━━━━━ Supplied material

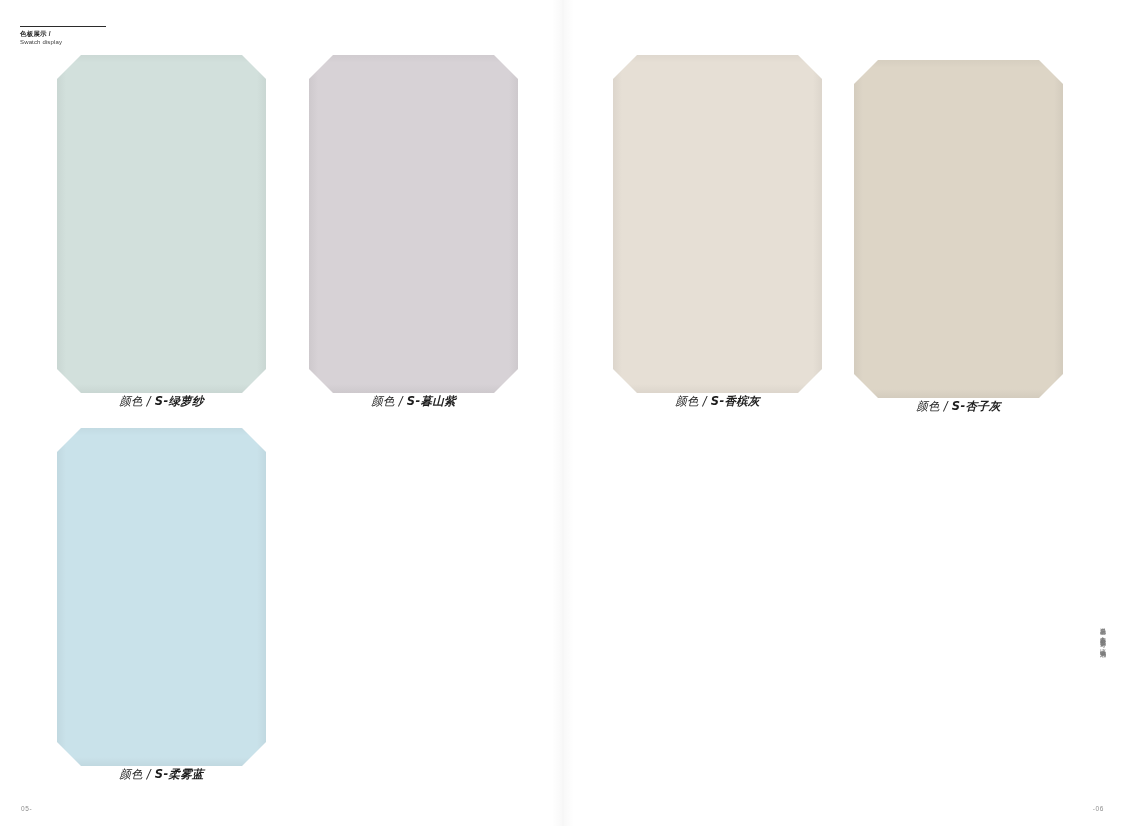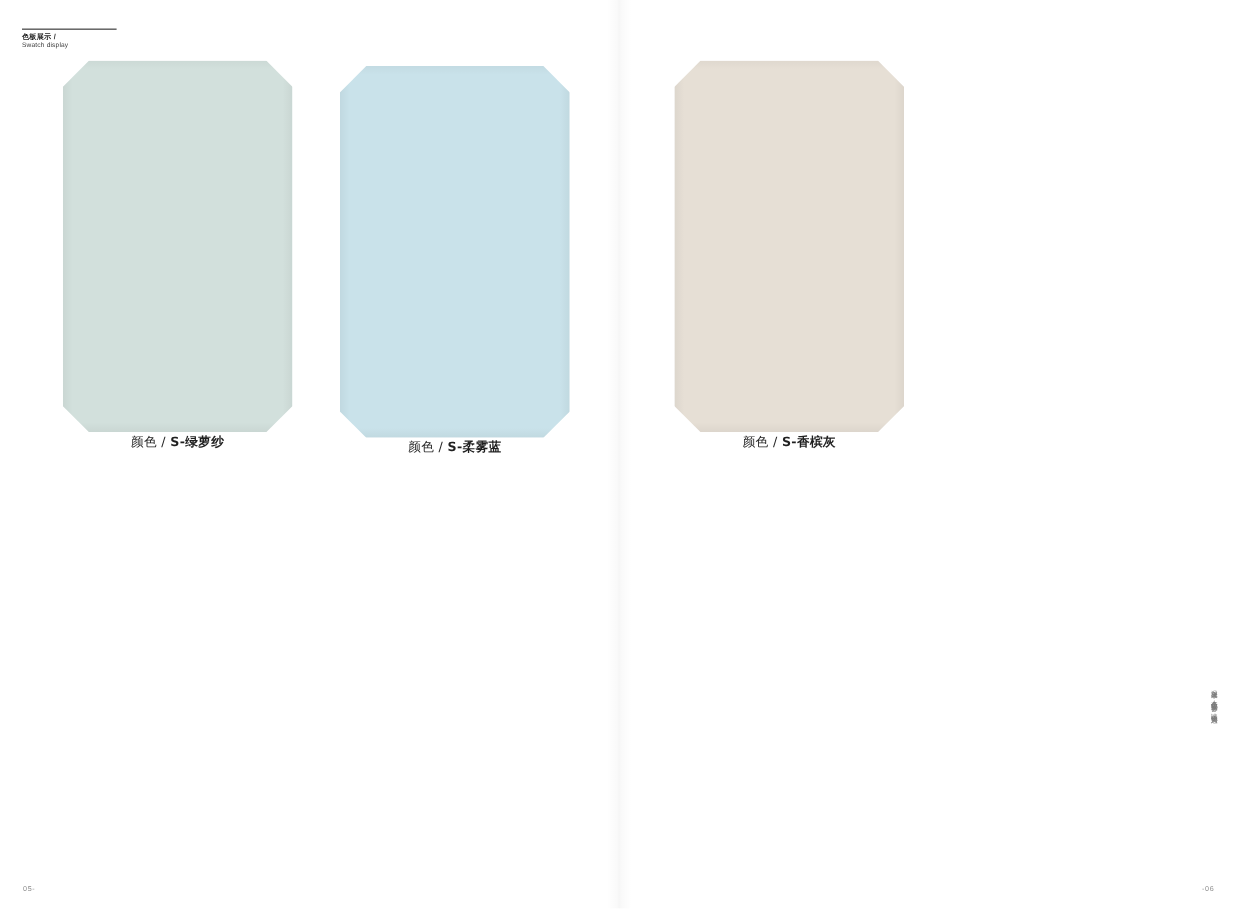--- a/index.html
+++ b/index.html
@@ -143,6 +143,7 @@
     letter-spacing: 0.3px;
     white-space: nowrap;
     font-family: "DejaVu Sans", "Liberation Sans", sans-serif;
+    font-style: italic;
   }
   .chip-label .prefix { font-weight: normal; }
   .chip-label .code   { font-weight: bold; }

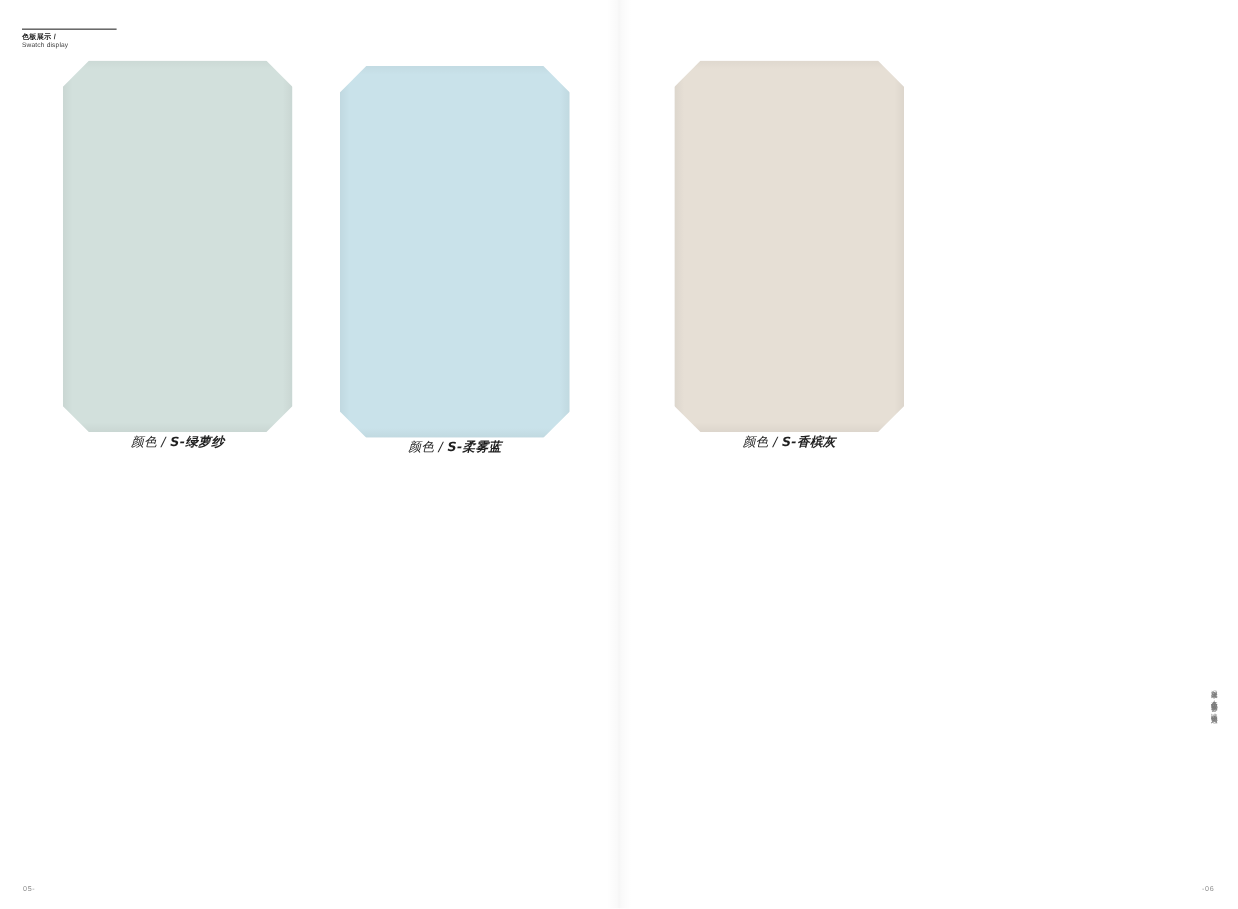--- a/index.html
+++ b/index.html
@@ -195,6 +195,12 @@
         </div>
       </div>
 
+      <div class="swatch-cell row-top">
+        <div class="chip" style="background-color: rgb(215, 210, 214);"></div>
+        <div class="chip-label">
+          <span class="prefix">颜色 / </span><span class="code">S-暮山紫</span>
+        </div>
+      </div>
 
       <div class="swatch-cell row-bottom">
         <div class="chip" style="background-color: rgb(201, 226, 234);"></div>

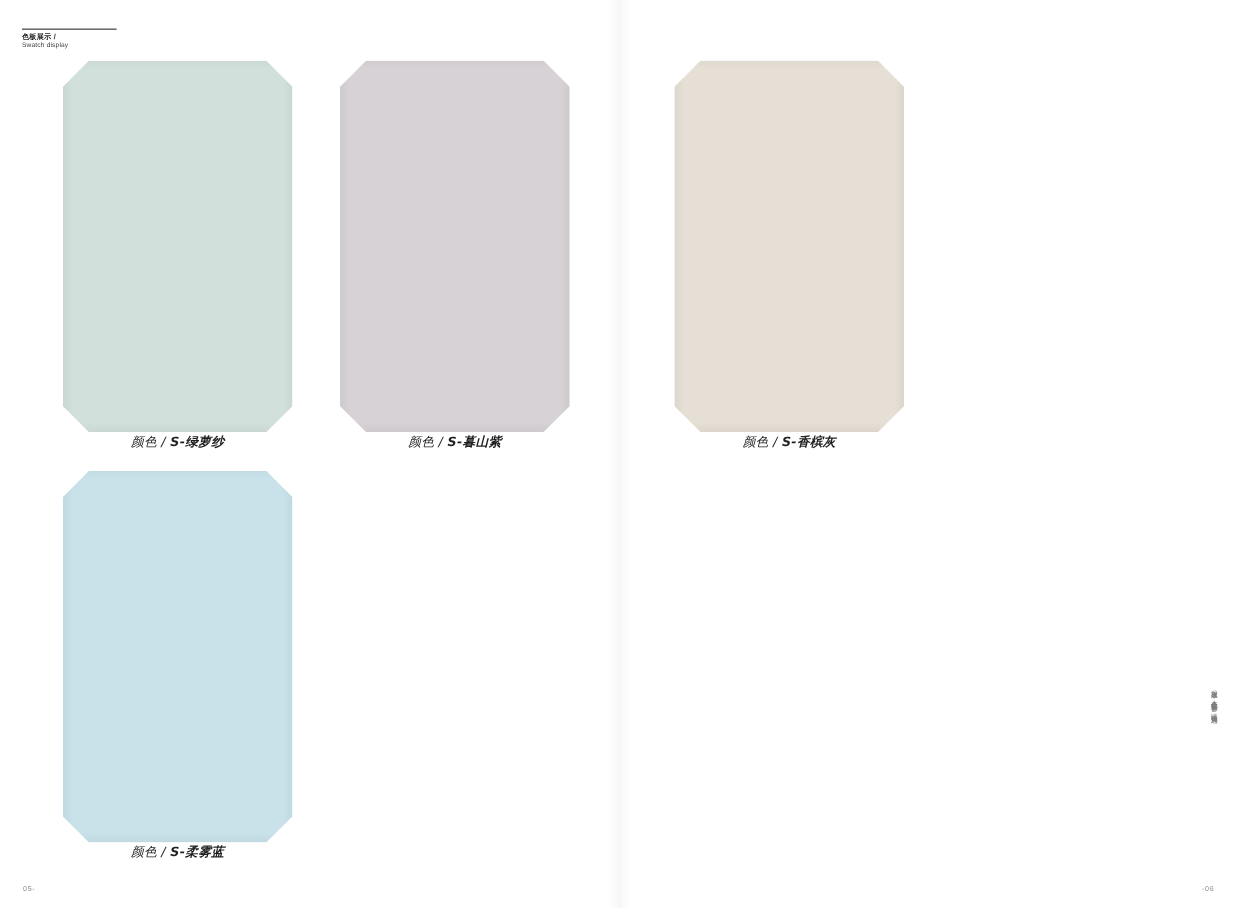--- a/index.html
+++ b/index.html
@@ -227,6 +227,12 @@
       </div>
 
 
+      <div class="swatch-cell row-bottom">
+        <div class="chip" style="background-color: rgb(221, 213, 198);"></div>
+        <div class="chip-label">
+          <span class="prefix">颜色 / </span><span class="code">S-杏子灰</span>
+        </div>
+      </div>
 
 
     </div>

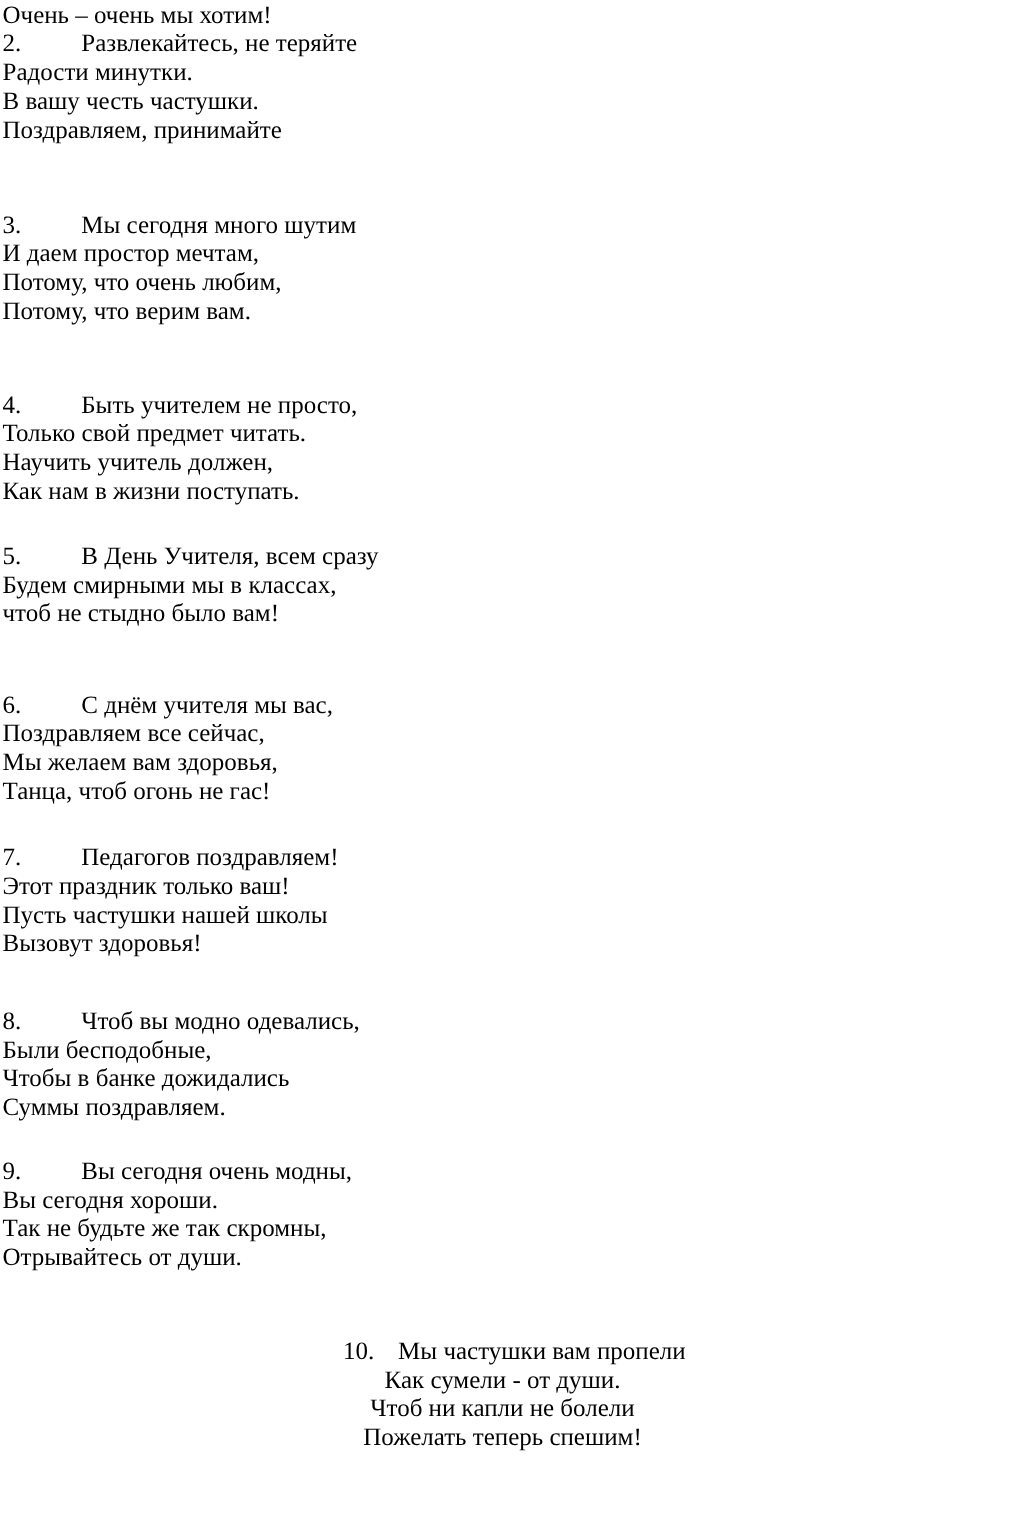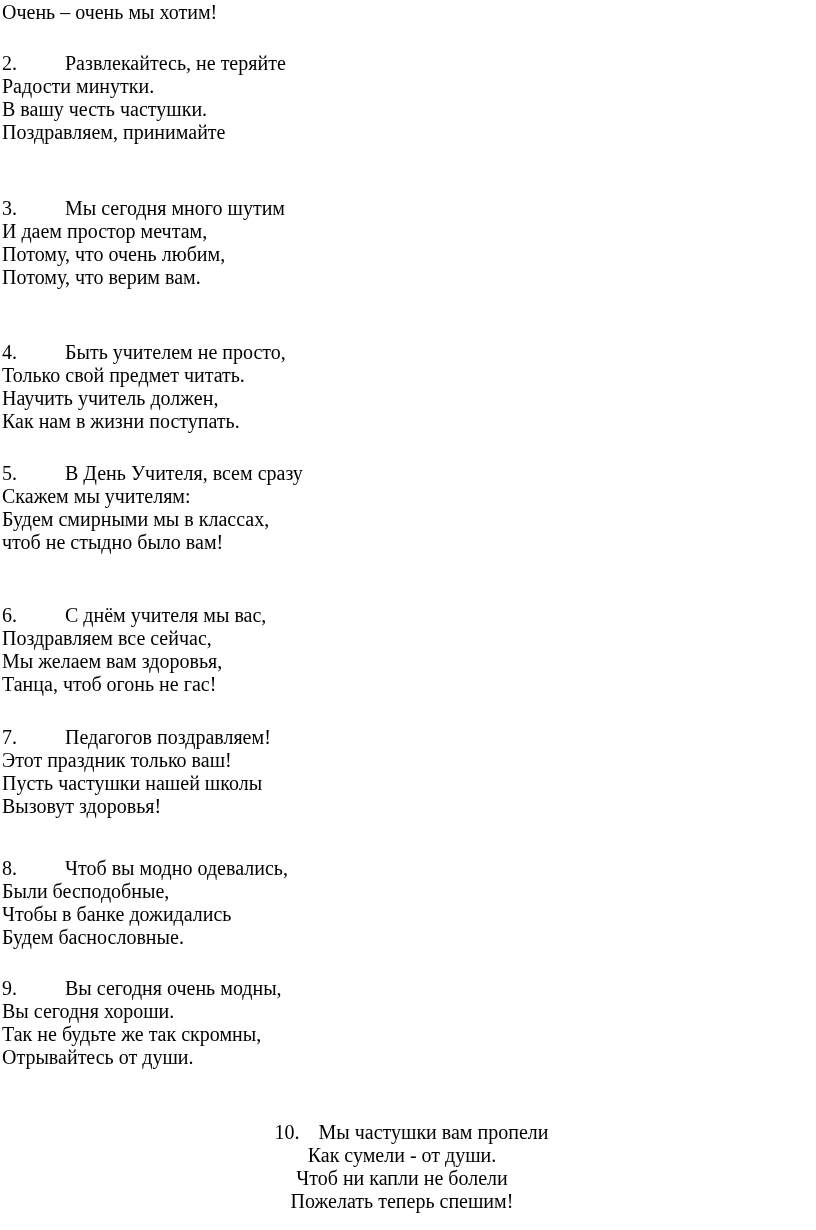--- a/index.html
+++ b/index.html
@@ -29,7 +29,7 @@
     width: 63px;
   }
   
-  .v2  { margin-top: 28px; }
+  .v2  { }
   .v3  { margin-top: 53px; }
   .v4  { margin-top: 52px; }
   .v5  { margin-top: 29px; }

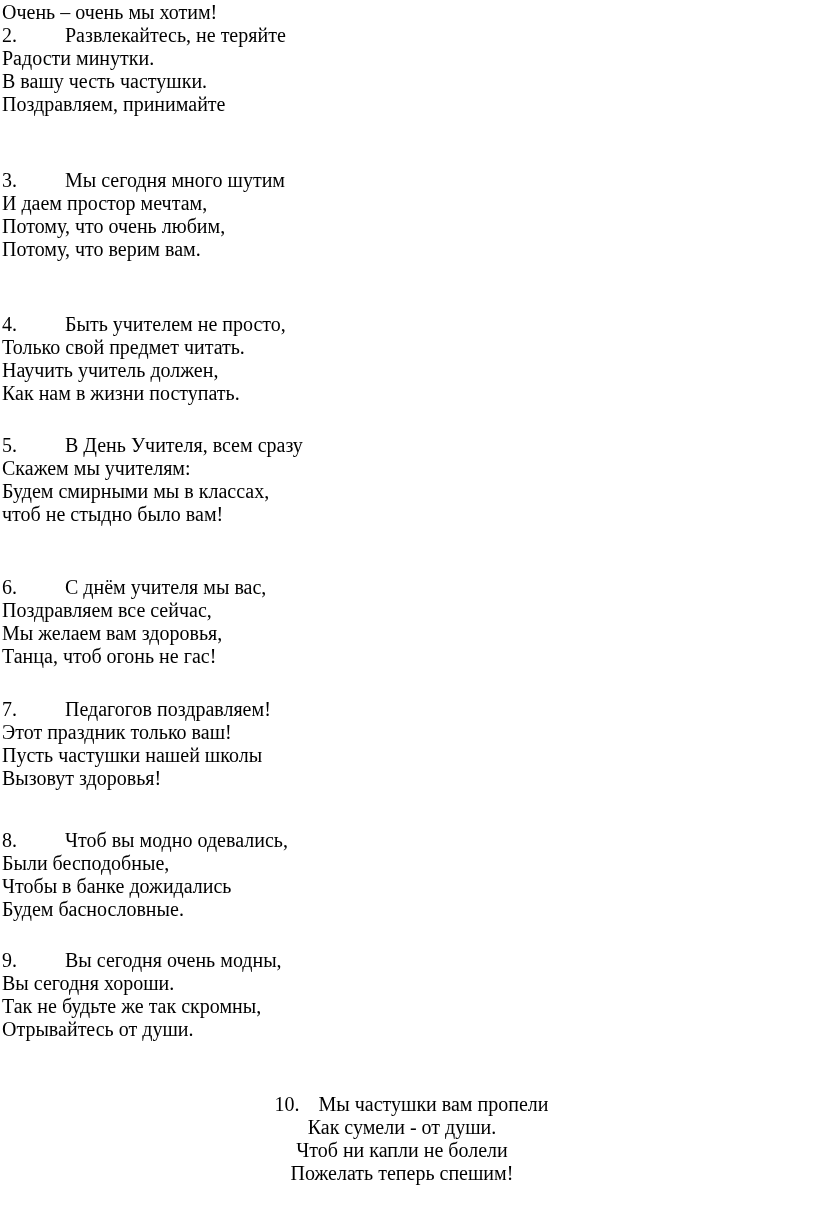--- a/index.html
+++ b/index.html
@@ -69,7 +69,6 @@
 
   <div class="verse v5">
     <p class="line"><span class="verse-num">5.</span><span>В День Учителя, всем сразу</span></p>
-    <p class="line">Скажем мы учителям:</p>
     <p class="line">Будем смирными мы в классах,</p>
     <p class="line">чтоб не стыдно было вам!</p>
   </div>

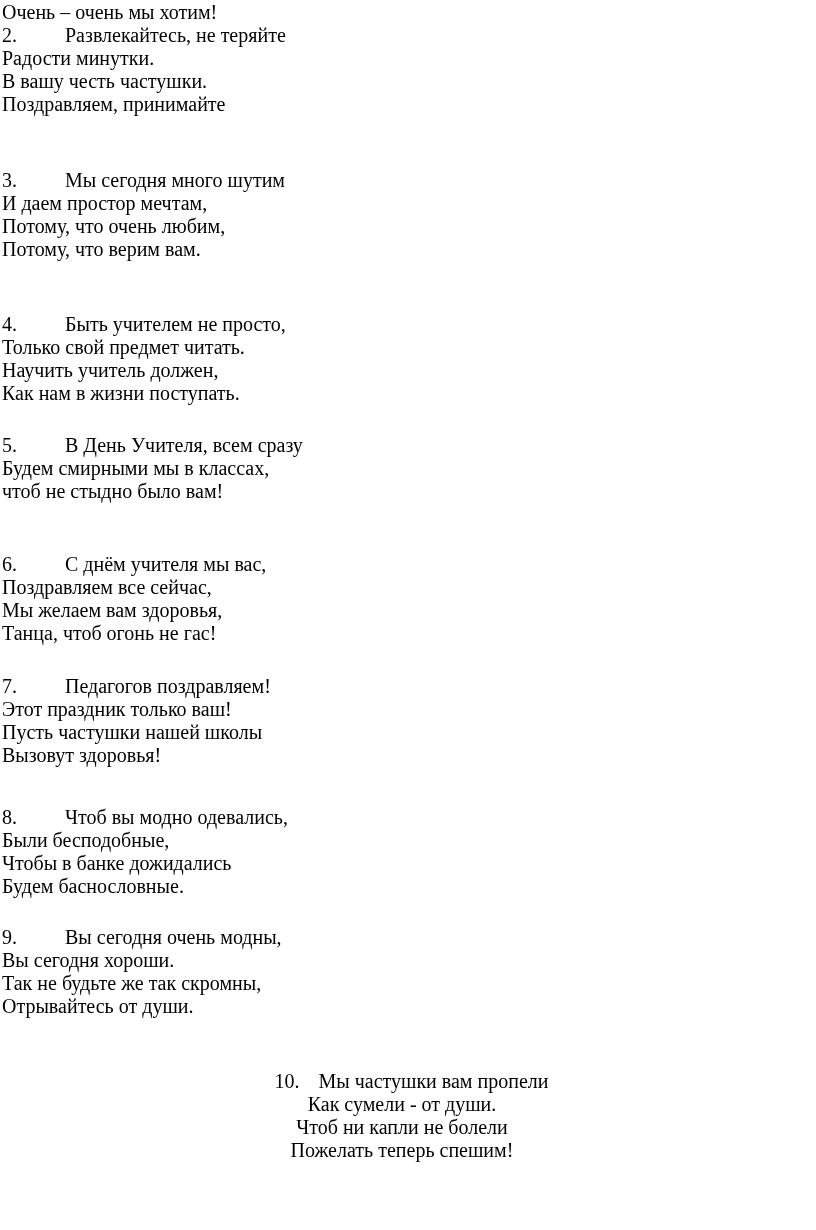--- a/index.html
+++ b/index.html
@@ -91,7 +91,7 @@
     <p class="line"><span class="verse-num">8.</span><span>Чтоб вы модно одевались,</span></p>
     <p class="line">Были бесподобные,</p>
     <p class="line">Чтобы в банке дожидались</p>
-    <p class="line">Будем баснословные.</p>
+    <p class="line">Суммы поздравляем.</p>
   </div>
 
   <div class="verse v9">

━━━━━━━━━━

Give the records above again verbatim, pictures omitted.

--- a/index.html
+++ b/index.html
@@ -143,6 +143,7 @@
     letter-spacing: 0.3px;
     white-space: nowrap;
     font-family: "DejaVu Sans", "Liberation Sans", sans-serif;
+    font-style: italic;
   }
   .chip-label .prefix { font-weight: normal; }
   .chip-label .code   { font-weight: bold; }

--- a/index.html
+++ b/index.html
@@ -195,6 +195,12 @@
         </div>
       </div>
 
+      <div class="swatch-cell row-top">
+        <div class="chip" style="background-color: rgb(215, 210, 214);"></div>
+        <div class="chip-label">
+          <span class="prefix">颜色 / </span><span class="code">S-暮山紫</span>
+        </div>
+      </div>
 
       <div class="swatch-cell row-bottom">
         <div class="chip" style="background-color: rgb(201, 226, 234);"></div>

--- a/index.html
+++ b/index.html
@@ -227,6 +227,12 @@
       </div>
 
 
+      <div class="swatch-cell row-bottom">
+        <div class="chip" style="background-color: rgb(221, 213, 198);"></div>
+        <div class="chip-label">
+          <span class="prefix">颜色 / </span><span class="code">S-杏子灰</span>
+        </div>
+      </div>
 
 
     </div>

--- a/index.html
+++ b/index.html
@@ -29,7 +29,7 @@
     width: 63px;
   }
   
-  .v2  { margin-top: 28px; }
+  .v2  { }
   .v3  { margin-top: 53px; }
   .v4  { margin-top: 52px; }
   .v5  { margin-top: 29px; }

--- a/index.html
+++ b/index.html
@@ -69,7 +69,6 @@
 
   <div class="verse v5">
     <p class="line"><span class="verse-num">5.</span><span>В День Учителя, всем сразу</span></p>
-    <p class="line">Скажем мы учителям:</p>
     <p class="line">Будем смирными мы в классах,</p>
     <p class="line">чтоб не стыдно было вам!</p>
   </div>

--- a/index.html
+++ b/index.html
@@ -91,7 +91,7 @@
     <p class="line"><span class="verse-num">8.</span><span>Чтоб вы модно одевались,</span></p>
     <p class="line">Были бесподобные,</p>
     <p class="line">Чтобы в банке дожидались</p>
-    <p class="line">Будем баснословные.</p>
+    <p class="line">Суммы поздравляем.</p>
   </div>
 
   <div class="verse v9">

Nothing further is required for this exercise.